Pete levantó una ceja.

—Señorita —exclamó Hylke, enérgico—, le recuerdo que el Reino Unido está ahora mismo bajo ley marcial, y como oficial…

—¿Va a dispararme? —lo desafió Jow, volviendo la cabeza de nuevo para encararse a él—. ¿Va a disparar a esta señora que acaba de salvarle la vida a usted y a todos los demás? ¿A la única persona que puede detener todo esto?

Hylke apretó los dientes.

Le parecía que los curiosos estaban ahora más cerca, mucho más cerca; era cuestión de segundos que alguno saltara a la cabina para tratar de asegurarse un sitio en el aparato. Si uno solo daba un paso, si alguien se adelantaba aunque fuera sutilmente, con un paso tímido, apenas un amago de intento… los demás lo seguirían. Siempre era así.
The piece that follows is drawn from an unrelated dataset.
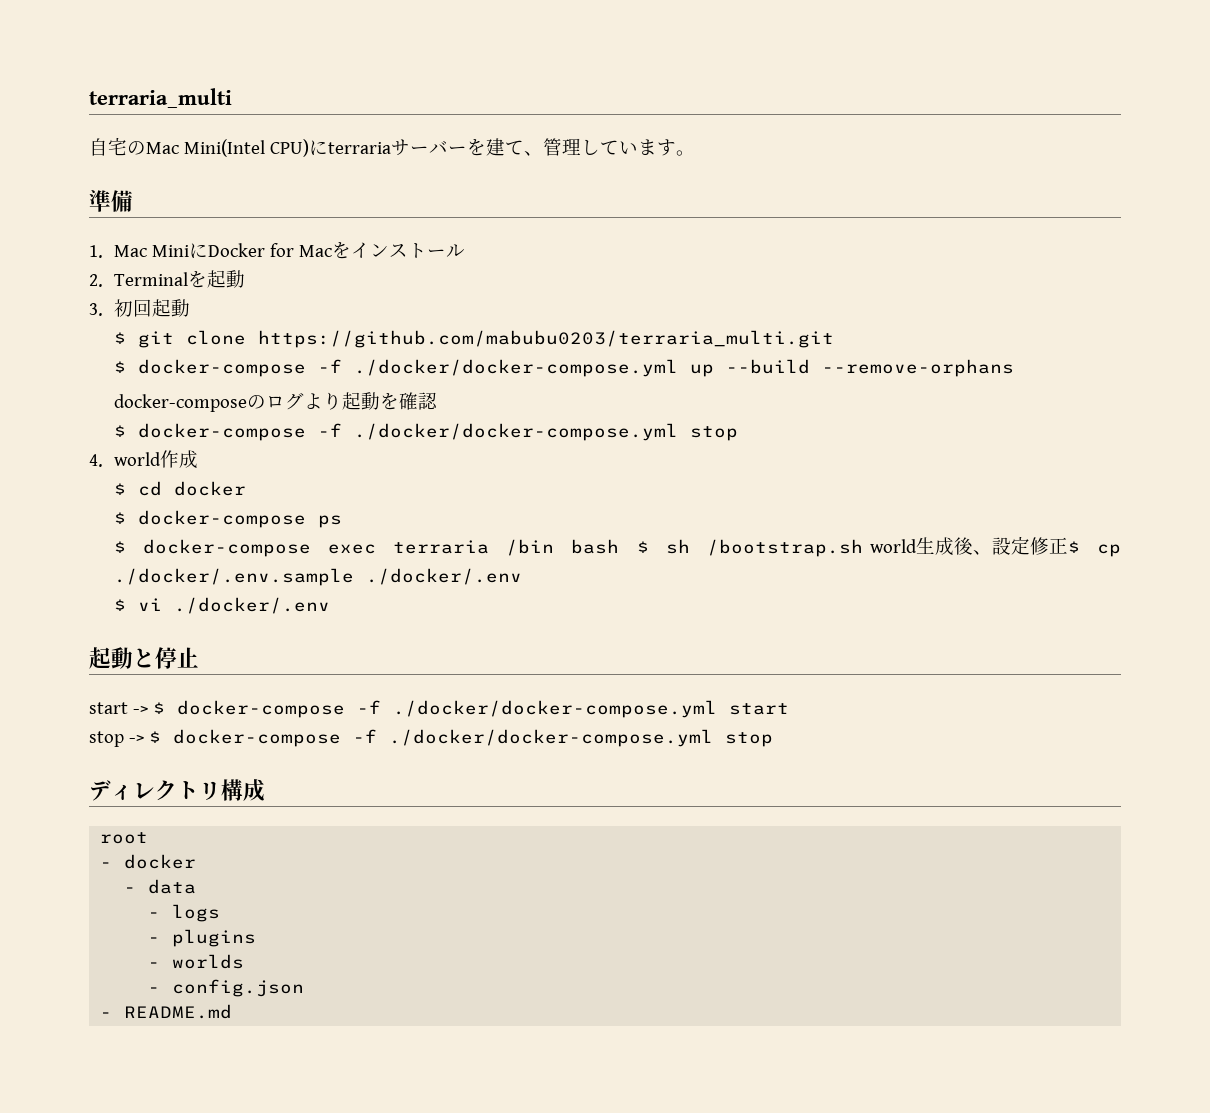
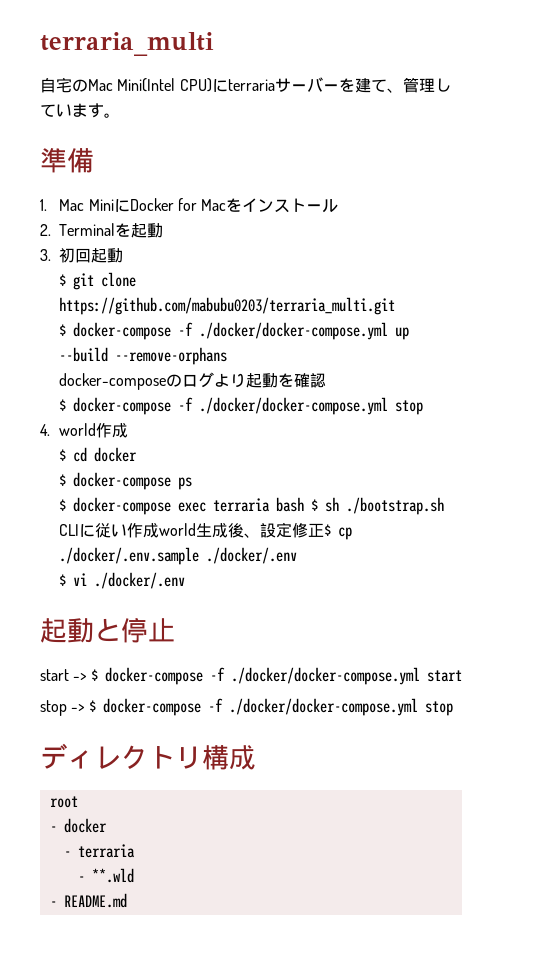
[506,539,555,556] /bin -> (271, 505) none
[706,539,863,557] /bootstrap.sh -> [346,497,445,515] [59,523,160,538] ./bootstrap.sh CLIに従い作成
[148,879,197,894] [148,904,221,922] [148,929,257,947] [148,954,245,969] [148,979,305,997] data // - logs // - plugins // - worlds // - config.json -> [77,844,135,858] [77,868,134,883] terraria // - **.wld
Consideró entonces sus opciones, pero ni le hizo falta pensar mucho ni podía tampoco permitírselo.

—Está bien —exclamó al fin—. Los llevaré a Elvenbane. Pero si salimos con vida de allí… por Dios que vendrán conmigo a la base, ¿de acuerdo?

—De acuerdo —aceptó Alma con rapidez mientras miraba a Jow de reojo. Parecía a punto de morder a alguien.

Hylke le ofreció la mano a Alma y ésta se la estrechó con un gesto firme. El teniente asintió con un enérgico movimiento de cabeza.

—Suban al compartimento de carga —dijo—. El asiento del copiloto está algo sucio.

4

Alfred abrazó a Penny, a pesar de la porquería que la cubría.

—Creí que estaba sola —exclamó sollozando.

—No… Estamos nosotros —dijo Roy—. ¿Cómo has llegado aquí?

—No lo sé. Por azar.

—¿Qué te ha pasado, cielo? —preguntó Alfred, levantando una mano para retirarle la porquería de la cara. Penny se apartó con un gesto brusco.